Lagrangian Intersection Theory

The study of intersections of Lagrangian submanifolds is one of the deepest areas of symplectic topology. The Arnold conjecture predicts that Lagrangian intersections are constrained by topology, and Floer homology provides the tool to prove this.

Arnold Conjecture

Definition6.4Arnold Conjecture for Lagrangians

Let $L$ be a compact Lagrangian in $(M, \omega)$ and $\phi \in \mathrm{Ham}(M, \omega)$ a Hamiltonian diffeomorphism. The Lagrangian Arnold conjecture states: $|L \cap \phi(L)| \geq \sum_{k} \dim H_k(L; \mathbb{Z}_2),$ provided the intersection is transverse. The non-degenerate version (requiring non-degeneracy of the intersection) was proved by Floer for monotone Lagrangians.

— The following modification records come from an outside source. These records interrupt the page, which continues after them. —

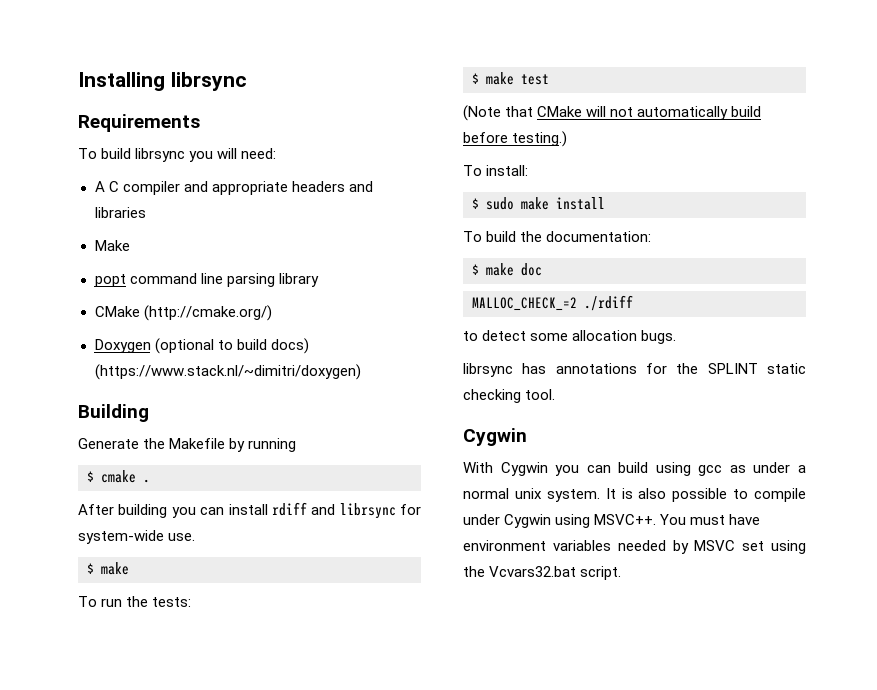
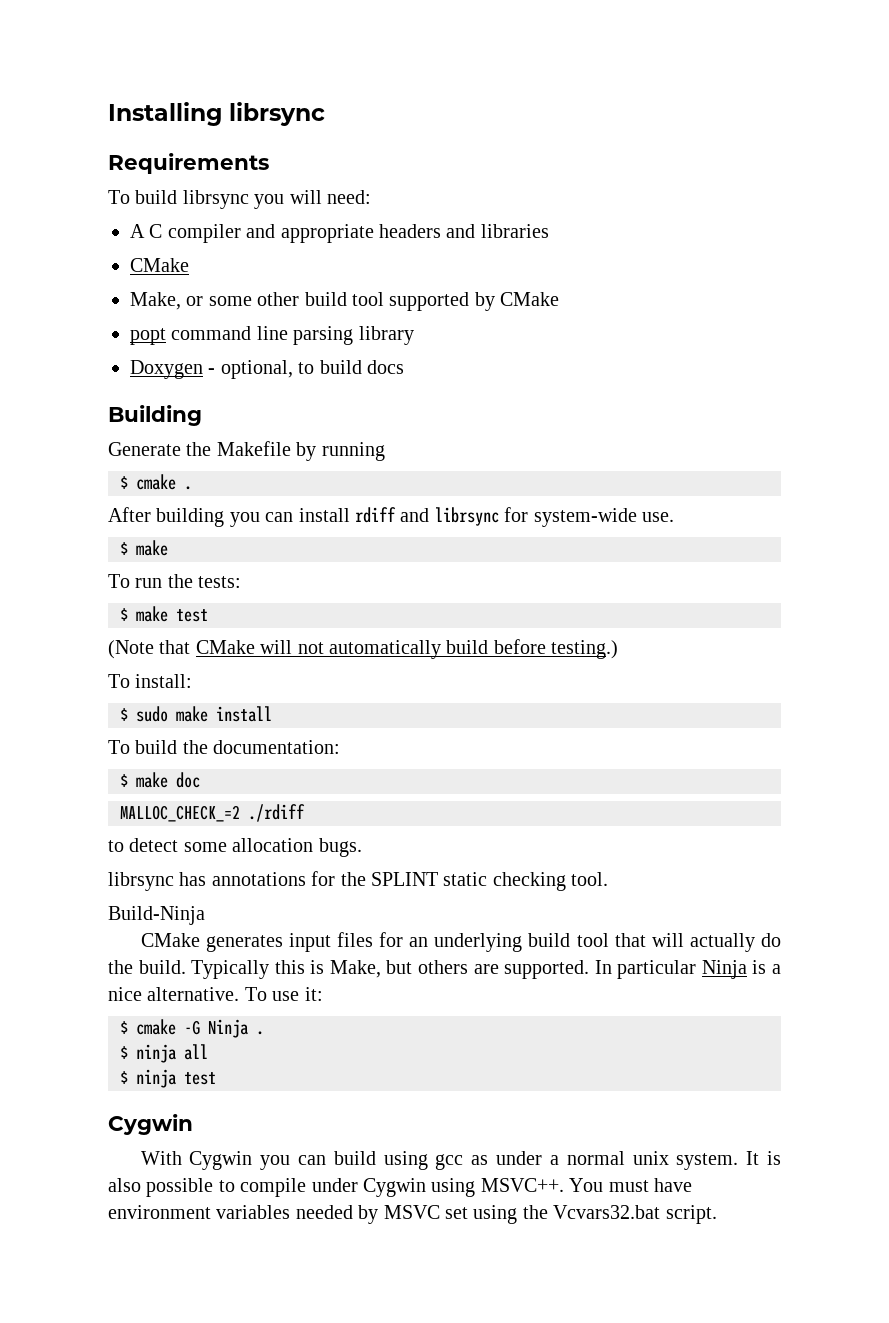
[94,240,130,251] Make -> [130,258,189,272] [130,292,560,311] CMake // Make, or some other build tool supported by CMake
[94,305,272,321] // CMake (http://cmake.org/) -> (414, 335) none
[154,338,309,354] [94,364,361,380] (optional to build docs) (https://www.stack.nl/~dimitri/doxygen) -> [208,360,404,379] - optional, to build docs
(556, 394) none -> [108,906,205,925] [140,932,781,952] [108,960,781,979] [108,987,323,1001] [120,1019,264,1038] [120,1044,208,1063] [120,1069,216,1088] // Build-Ninja // CMake generates input files for an underlying build tool that will actually do the build. Typically this is Make, but others are supported. In particular Ninja is a nice alternative. To use it: // $ cmake -G Ninja . // $ ninja all // $ ninja test

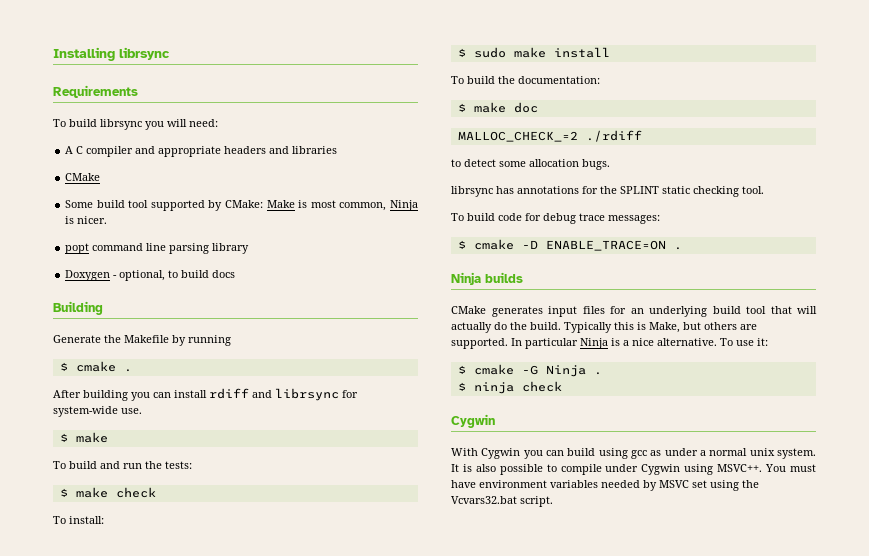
[130,292,560,311] Make, or some other build tool supported by CMake -> [65,200,418,211] [65,216,108,224] Some build tool supported by CMake: Make is most common, Ninja is nicer.
(130, 581) none -> [69,461,120,469] build and
[176,609,208,622] [108,639,619,659] test // (Note that CMake will not automatically build before testing.) -> [115,487,156,498] check
[108,906,205,925] Build-Ninja -> [451,213,660,224] [457,239,682,251] [451,272,523,285] To build code for debug trace messages: // $ cmake -D ENABLE_TRACE=ON . // Ninja builds
[184,1044,208,1060] [120,1069,216,1088] all // $ ninja test -> [521,381,562,392] check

ExampleClifford Torus in $\mathbb{CP}^n$

The Clifford torus $L = \{[z_0 : \cdots : z_n] : |z_0| = \cdots = |z_n|\} \subset \mathbb{CP}^n$ is a monotone Lagrangian with $H_*(L; \mathbb{Z}_2)$ of total dimension $2^n$ . The Arnold conjecture predicts $|L \cap \phi(L)| \geq 2^n$ for Hamiltonian perturbations $\phi$ .

Maslov Index

Definition6.5Maslov Index

The Maslov index $\mu: \pi_2(M, L) \to \mathbb{Z}$ is a homomorphism that measures how the Lagrangian boundary condition "winds" relative to a reference. For a disc $u: (D^2, \partial D^2) \to (M, L)$ , $\mu(u)$ counts (with signs) the rotations of $u^*TL$ in the symplectic frame $u^*TM$ . The minimal Maslov number $N_L = \min\{\mu(\beta) > 0 : \beta \in \pi_2(M,L)\}$ controls the grading in Floer homology.

RemarkLagrangian Floer Homology

For two Lagrangians $L_0, L_1$ intersecting transversally, the Lagrangian Floer cohomology $HF(L_0, L_1)$ is the cohomology of a chain complex generated by intersection points, with differential counting pseudo-holomorphic strips (bigons). When well-defined, $HF(L, L) \cong H^*(L)$ , proving the Arnold conjecture.